**EXERCISE PROMPT:** Among the lines below, a stretch begins at the one with "SAME PATIENT NAME</div>" and ends at the one with "<span>YES</span>". Repeat that stretch exactly, ends included.

**DATA:**
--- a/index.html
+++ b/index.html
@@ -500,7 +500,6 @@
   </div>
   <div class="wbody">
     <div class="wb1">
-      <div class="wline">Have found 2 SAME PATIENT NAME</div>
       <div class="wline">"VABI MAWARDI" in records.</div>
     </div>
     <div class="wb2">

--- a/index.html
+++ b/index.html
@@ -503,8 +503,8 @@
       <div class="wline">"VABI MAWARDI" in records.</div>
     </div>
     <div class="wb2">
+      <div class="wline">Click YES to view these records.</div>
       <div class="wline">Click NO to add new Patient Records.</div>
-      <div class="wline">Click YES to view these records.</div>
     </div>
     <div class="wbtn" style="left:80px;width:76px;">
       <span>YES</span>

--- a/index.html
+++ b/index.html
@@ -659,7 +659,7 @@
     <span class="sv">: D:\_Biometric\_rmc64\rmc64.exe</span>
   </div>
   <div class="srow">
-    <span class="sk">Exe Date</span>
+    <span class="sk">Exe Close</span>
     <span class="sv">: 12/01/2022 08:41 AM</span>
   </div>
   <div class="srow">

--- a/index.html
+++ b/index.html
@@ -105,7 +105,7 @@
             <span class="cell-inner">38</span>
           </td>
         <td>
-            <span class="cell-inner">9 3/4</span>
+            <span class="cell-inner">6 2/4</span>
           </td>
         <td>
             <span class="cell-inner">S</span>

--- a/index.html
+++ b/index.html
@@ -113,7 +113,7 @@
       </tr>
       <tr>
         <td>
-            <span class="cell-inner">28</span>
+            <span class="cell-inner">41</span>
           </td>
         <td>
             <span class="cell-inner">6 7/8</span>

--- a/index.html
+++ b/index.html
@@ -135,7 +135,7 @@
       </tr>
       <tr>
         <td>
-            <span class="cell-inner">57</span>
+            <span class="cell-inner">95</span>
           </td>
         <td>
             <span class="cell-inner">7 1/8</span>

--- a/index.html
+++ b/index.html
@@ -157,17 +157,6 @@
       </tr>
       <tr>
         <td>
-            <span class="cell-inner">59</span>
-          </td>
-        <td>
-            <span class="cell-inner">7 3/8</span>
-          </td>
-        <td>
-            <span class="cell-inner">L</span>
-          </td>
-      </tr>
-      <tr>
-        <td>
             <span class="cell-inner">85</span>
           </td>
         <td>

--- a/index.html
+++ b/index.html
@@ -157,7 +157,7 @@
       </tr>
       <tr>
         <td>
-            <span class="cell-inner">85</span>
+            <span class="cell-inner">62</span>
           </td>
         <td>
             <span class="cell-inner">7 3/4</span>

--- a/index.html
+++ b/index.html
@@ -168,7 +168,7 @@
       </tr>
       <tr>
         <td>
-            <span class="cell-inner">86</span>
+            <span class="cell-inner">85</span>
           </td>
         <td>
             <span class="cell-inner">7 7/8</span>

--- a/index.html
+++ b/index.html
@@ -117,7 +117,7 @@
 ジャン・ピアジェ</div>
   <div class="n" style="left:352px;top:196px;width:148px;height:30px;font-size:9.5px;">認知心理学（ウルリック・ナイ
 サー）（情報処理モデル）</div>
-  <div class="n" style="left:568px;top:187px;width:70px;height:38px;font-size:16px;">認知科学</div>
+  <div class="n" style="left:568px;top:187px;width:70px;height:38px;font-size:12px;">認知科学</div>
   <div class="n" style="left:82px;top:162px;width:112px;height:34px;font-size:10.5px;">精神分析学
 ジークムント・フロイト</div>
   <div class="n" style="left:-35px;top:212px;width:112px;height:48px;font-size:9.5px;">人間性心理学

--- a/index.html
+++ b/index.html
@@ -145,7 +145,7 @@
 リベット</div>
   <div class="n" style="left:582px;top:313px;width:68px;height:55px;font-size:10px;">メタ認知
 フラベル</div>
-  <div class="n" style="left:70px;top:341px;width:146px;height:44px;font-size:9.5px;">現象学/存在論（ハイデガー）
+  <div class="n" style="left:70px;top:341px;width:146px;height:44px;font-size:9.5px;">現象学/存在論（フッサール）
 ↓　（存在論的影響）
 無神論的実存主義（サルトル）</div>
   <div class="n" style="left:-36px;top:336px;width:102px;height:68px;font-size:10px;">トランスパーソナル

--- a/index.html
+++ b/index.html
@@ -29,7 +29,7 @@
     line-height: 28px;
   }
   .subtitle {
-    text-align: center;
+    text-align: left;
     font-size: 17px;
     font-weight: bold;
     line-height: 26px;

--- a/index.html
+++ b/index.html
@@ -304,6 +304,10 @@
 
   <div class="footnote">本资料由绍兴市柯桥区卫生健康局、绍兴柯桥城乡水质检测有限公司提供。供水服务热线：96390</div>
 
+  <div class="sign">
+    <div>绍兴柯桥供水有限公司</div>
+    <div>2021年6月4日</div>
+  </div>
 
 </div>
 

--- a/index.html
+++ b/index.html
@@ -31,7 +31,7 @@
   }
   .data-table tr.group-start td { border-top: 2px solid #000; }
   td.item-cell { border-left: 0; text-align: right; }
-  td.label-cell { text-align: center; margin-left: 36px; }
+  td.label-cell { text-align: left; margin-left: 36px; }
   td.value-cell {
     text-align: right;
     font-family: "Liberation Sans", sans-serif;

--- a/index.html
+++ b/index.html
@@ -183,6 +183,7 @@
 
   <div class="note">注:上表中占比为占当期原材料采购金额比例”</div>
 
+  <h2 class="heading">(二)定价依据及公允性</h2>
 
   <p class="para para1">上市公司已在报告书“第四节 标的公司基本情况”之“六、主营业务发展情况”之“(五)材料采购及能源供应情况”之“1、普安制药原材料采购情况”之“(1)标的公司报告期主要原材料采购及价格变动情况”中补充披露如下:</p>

**SOLUTION TO THE EXERCISE:**
-      <div class="wline">Have found 2 SAME PATIENT NAME</div>
       <div class="wline">"VABI MAWARDI" in records.</div>
     </div>
     <div class="wb2">

--- a/index.html
+++ b/index.html
@@ -503,8 +503,8 @@
       <div class="wline">"VABI MAWARDI" in records.</div>
     </div>
     <div class="wb2">
+      <div class="wline">Click YES to view these records.</div>
       <div class="wline">Click NO to add new Patient Records.</div>
-      <div class="wline">Click YES to view these records.</div>
     </div>
     <div class="wbtn" style="left:80px;width:76px;">
       <span>YES</span>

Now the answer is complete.